Another proof of the Norman origin of the Cinque Ports is to be found in the use of the terms “Jurats” and “Barons,” in lieu of the analogous Saxon names of “Aldermen” and “freemen,” so familiar to English ears, and so redolent of English liberties. In former days, under the Norman and Plantagenet kings, and indeed to a much later date, the civil and municipal rulers of the Ports used to meet and transact their business in a Parliament of their own, the framework of which still remains in the “Brotherhood” and “Guestling,” which is convened from time to time for purposes of internal regulation. It was assembled during the present century in 1811, and again in 1828, and more recently on two occasions, and according to present arrangement it is ordered to be convened once, at least, in every seven years. When the Brotherhood is convened, the barons and combarons still meet in the parish church at New Romney to elect a speaker with the ancient solemnities, which are celebrated with a scrupulous adherence to ancient precedent, that, pleasing as it may be to the lover of old associations, can scarcely fail to raise a smile on the lips of those who care as little as most men in the middle of the nineteenth century care for shadows whose substance has departed. It is remarkable that to the present day the members returned to parliament by the boroughs of Hastings, Dover, Hythe, and Sandwich, are still termed “Barons” of the Cinque Ports, and that they still claim to exercise, in virtue of the original grant, the honorary office of holders of the canopy over the head of the sovereign at every successive coronation. Their claim as of right to dine, as they dined in olden days, on the right hand of the sovereign at the dinner in Westminster Hall was most ruthlessly and cruelly ignored at the coronation of George IV., when the barons, to maintain and assert their right, refused to give place, or withdraw, and stood (we are told), all the time till the banquet was over, for which act, no doubt, they were subsequently rewarded by the thanks of their grateful combarons, of whose privileges we may literally term them the upright representatives.

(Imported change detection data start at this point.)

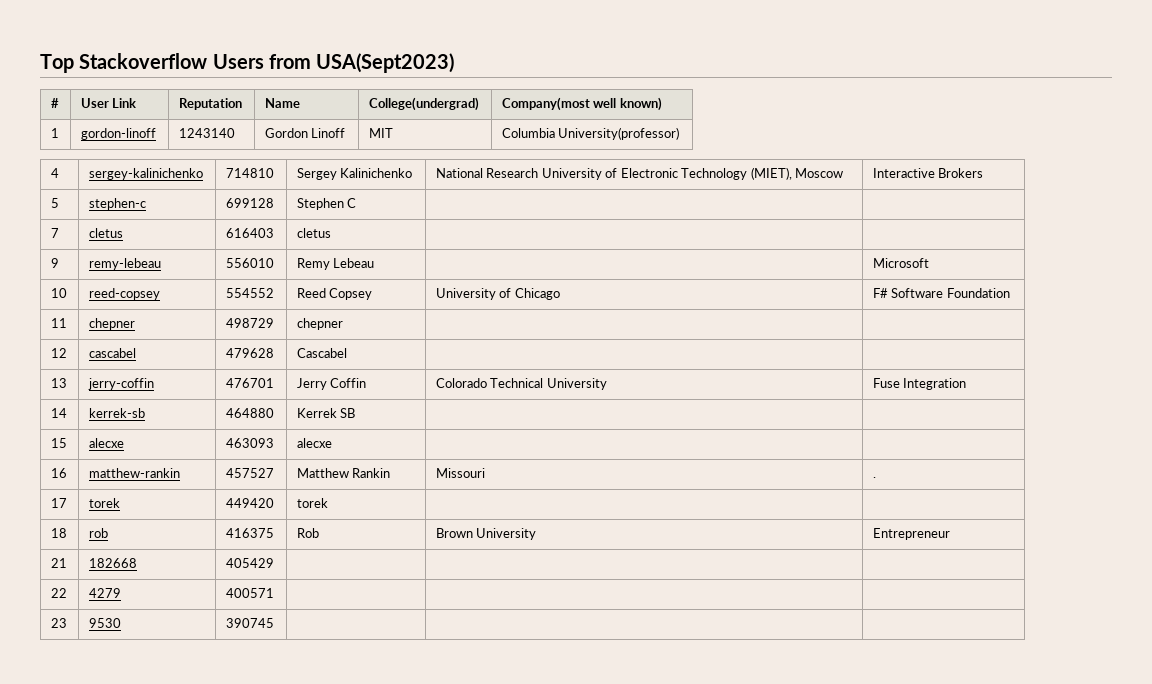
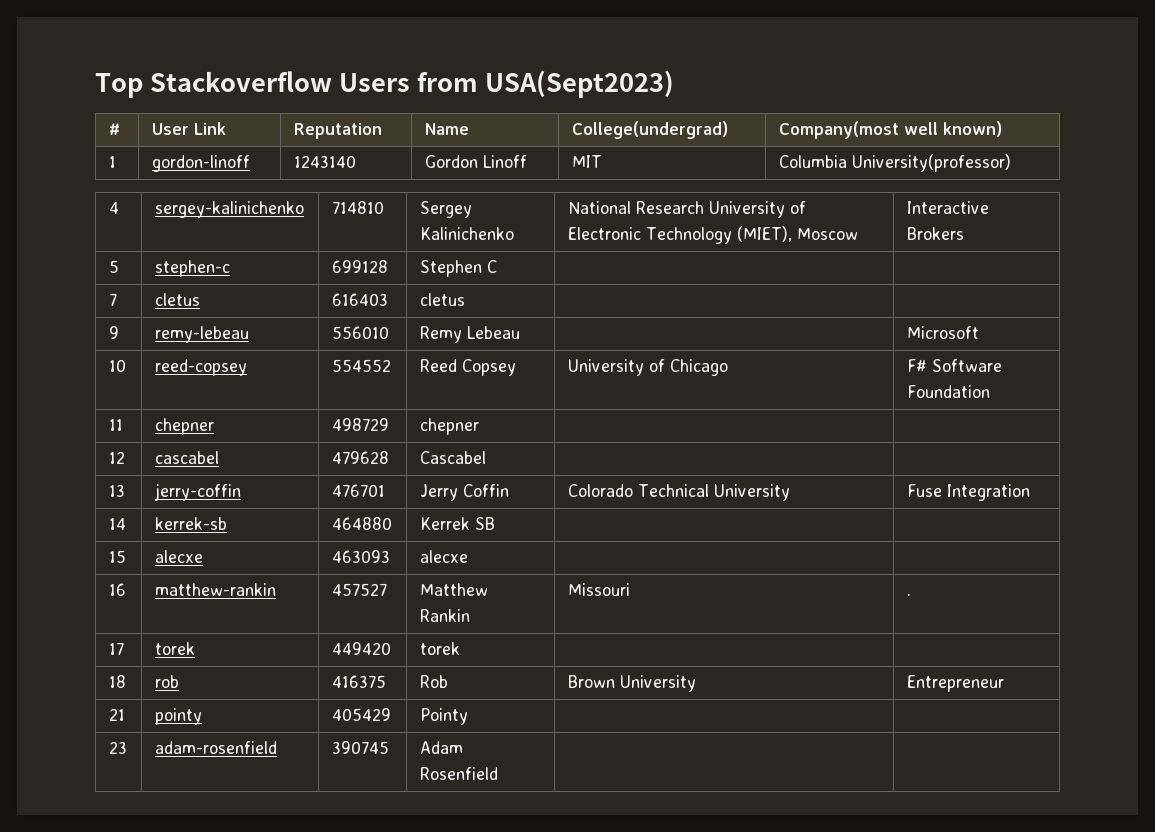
- 21 | 182668 | 405429 | | |
- 22 | 4279 | 400571 | | |
+ 21 | pointy | 405429 | Pointy | |
- 23 | 9530 | 390745 | | |
+ 23 | adam-rosenfield | 390745 | Adam Rosenfield | |

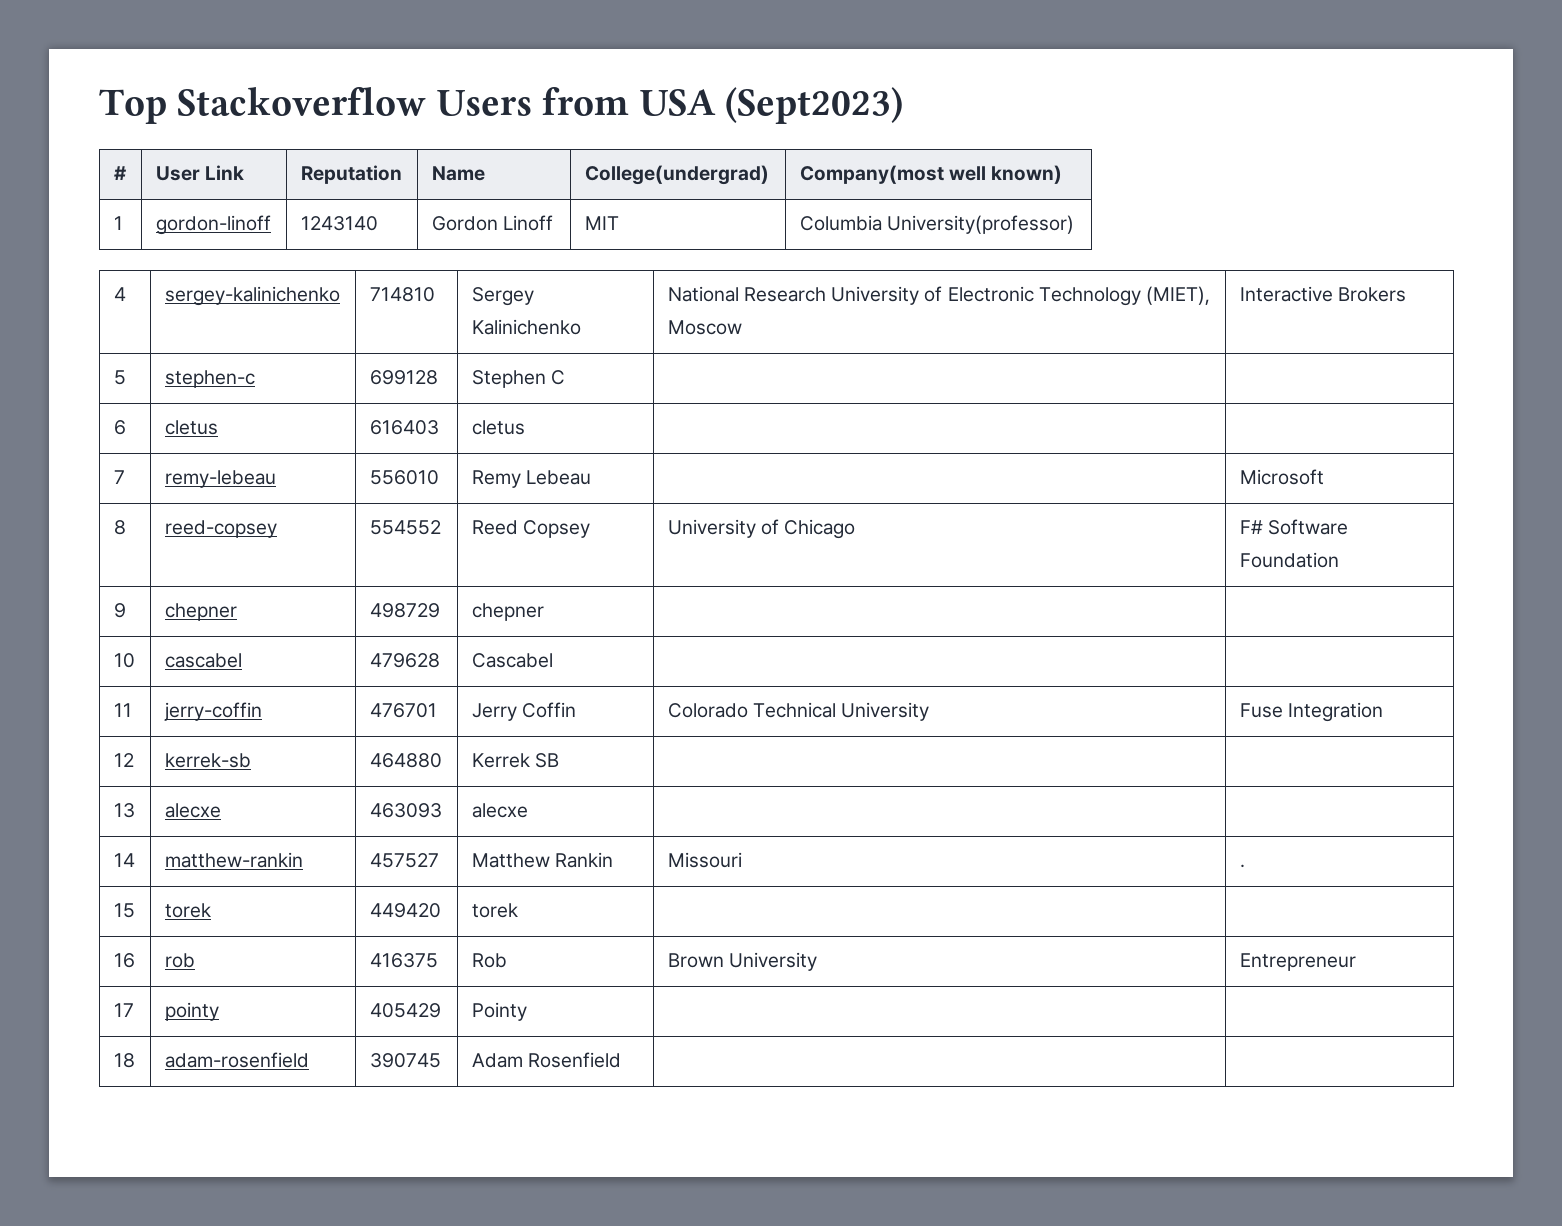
- Top Stackoverflow Users from USA(Sept2023)
+ Top Stackoverflow Users from USA (Sept2023)
- 7 | cletus | 616403 | cletus | |
+ 6 | cletus | 616403 | cletus | |
- 9 | remy-lebeau | 556010 | Remy Lebeau | | Microsoft
+ 7 | remy-lebeau | 556010 | Remy Lebeau | | Microsoft
- 10 | reed-copsey | 554552 | Reed Copsey | University of Chicago | F# Software Foundation
+ 8 | reed-copsey | 554552 | Reed Copsey | University of Chicago | F# Software Foundation
- 11 | chepner | 498729 | chepner | |
+ 9 | chepner | 498729 | chepner | |
- 12 | cascabel | 479628 | Cascabel | |
+ 10 | cascabel | 479628 | Cascabel | |
- 13 | jerry-coffin | 476701 | Jerry Coffin | Colorado Technical University | Fuse Integration
+ 11 | jerry-coffin | 476701 | Jerry Coffin | Colorado Technical University | Fuse Integration
- 14 | kerrek-sb | 464880 | Kerrek SB | |
+ 12 | kerrek-sb | 464880 | Kerrek SB | |
- 15 | alecxe | 463093 | alecxe | |
+ 13 | alecxe | 463093 | alecxe | |
- 16 | matthew-rankin | 457527 | Matthew Rankin | Missouri | .
+ 14 | matthew-rankin | 457527 | Matthew Rankin | Missouri | .
- 17 | torek | 449420 | torek | |
+ 15 | torek | 449420 | torek | |
- 18 | rob | 416375 | Rob | Brown University | Entrepreneur
+ 16 | rob | 416375 | Rob | Brown University | Entrepreneur
- 21 | pointy | 405429 | Pointy | |
+ 17 | pointy | 405429 | Pointy | |
- 23 | adam-rosenfield | 390745 | Adam Rosenfield | |
+ 18 | adam-rosenfield | 390745 | Adam Rosenfield | |

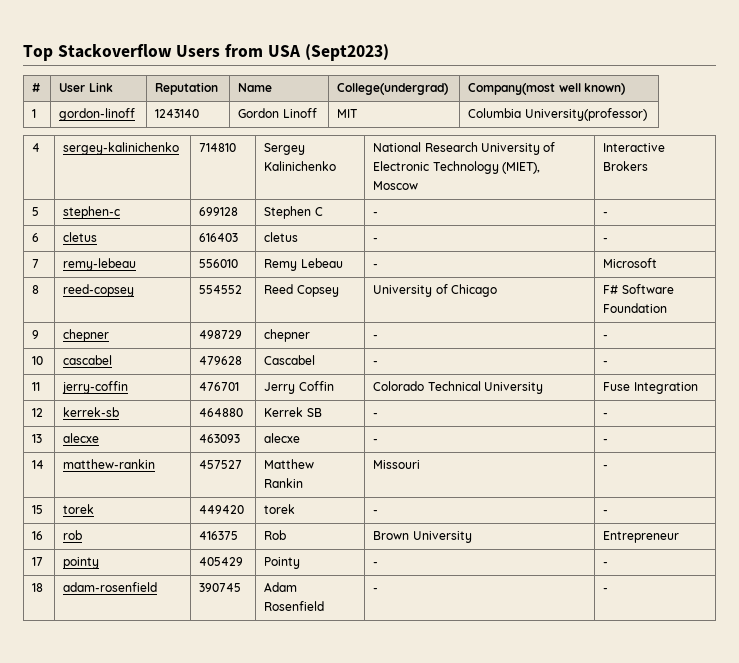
- 5 | stephen-c | 699128 | Stephen C | |
+ 5 | stephen-c | 699128 | Stephen C | - | -
- 6 | cletus | 616403 | cletus | |
+ 6 | cletus | 616403 | cletus | - | -
- 7 | remy-lebeau | 556010 | Remy Lebeau | | Microsoft
+ 7 | remy-lebeau | 556010 | Remy Lebeau | - | Microsoft
- 9 | chepner | 498729 | chepner | |
+ 9 | chepner | 498729 | chepner | - | -
- 10 | cascabel | 479628 | Cascabel | |
+ 10 | cascabel | 479628 | Cascabel | - | -
- 12 | kerrek-sb | 464880 | Kerrek SB | |
+ 12 | kerrek-sb | 464880 | Kerrek SB | - | -
- 13 | alecxe | 463093 | alecxe | |
+ 13 | alecxe | 463093 | alecxe | - | -
- 14 | matthew-rankin | 457527 | Matthew Rankin | Missouri | .
+ 14 | matthew-rankin | 457527 | Matthew Rankin | Missouri | -
- 15 | torek | 449420 | torek | |
+ 15 | torek | 449420 | torek | - | -
- 17 | pointy | 405429 | Pointy | |
+ 17 | pointy | 405429 | Pointy | - | -
- 18 | adam-rosenfield | 390745 | Adam Rosenfield | |
+ 18 | adam-rosenfield | 390745 | Adam Rosenfield | - | -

The jurisdiction of the Cinque Ports, which now extends from Seaford in Sussex to Birchington near Margate, originally embraced a large portion of the Essex coast, and also employed a deputy or bailiff at Great Yarmouth; but they have lately been shorn of these outlying portions of their jurisdiction. The Ports, we should add (except Hythe and Winchilsea), had each several detached “members” assigned to them, as tributaries—not unlike the συντελεῖς πόλεις of early Greek antiquity. Thus, to Hastings were attached Pevensey, Seaford, and part of Bexhill and St. Leonards, together with Beaksbourne near Canterbury, and Granch near Rochester; to Rye was tacked on Tenterden; to Romney, Denge Marsh, Lydd, and Orlestone; to Dover, the towns of Folkestone, Faversham, and Margate, and the parishes of St. Peter, Birchington, and Ringwold; to Sandwich, the towns of Fordwich, Deal, and Ramsgate, and the villages of Walmer, Sarr, and Brightlingsea: but some of the most distant “members” were pruned off some fifty years ago, on account of the many practical difficulties which arose in the administration of justice, and other inconveniences. It is by the several surviving “members” of these Ports that the bailiffs and jurats are sent to the court of the Guestling abovementioned, the court of the Brotherhood being restricted to the mayors of the Five Ports and two “ancient towns,” together with a certain number of jurats, thus forming a sort of Upper House.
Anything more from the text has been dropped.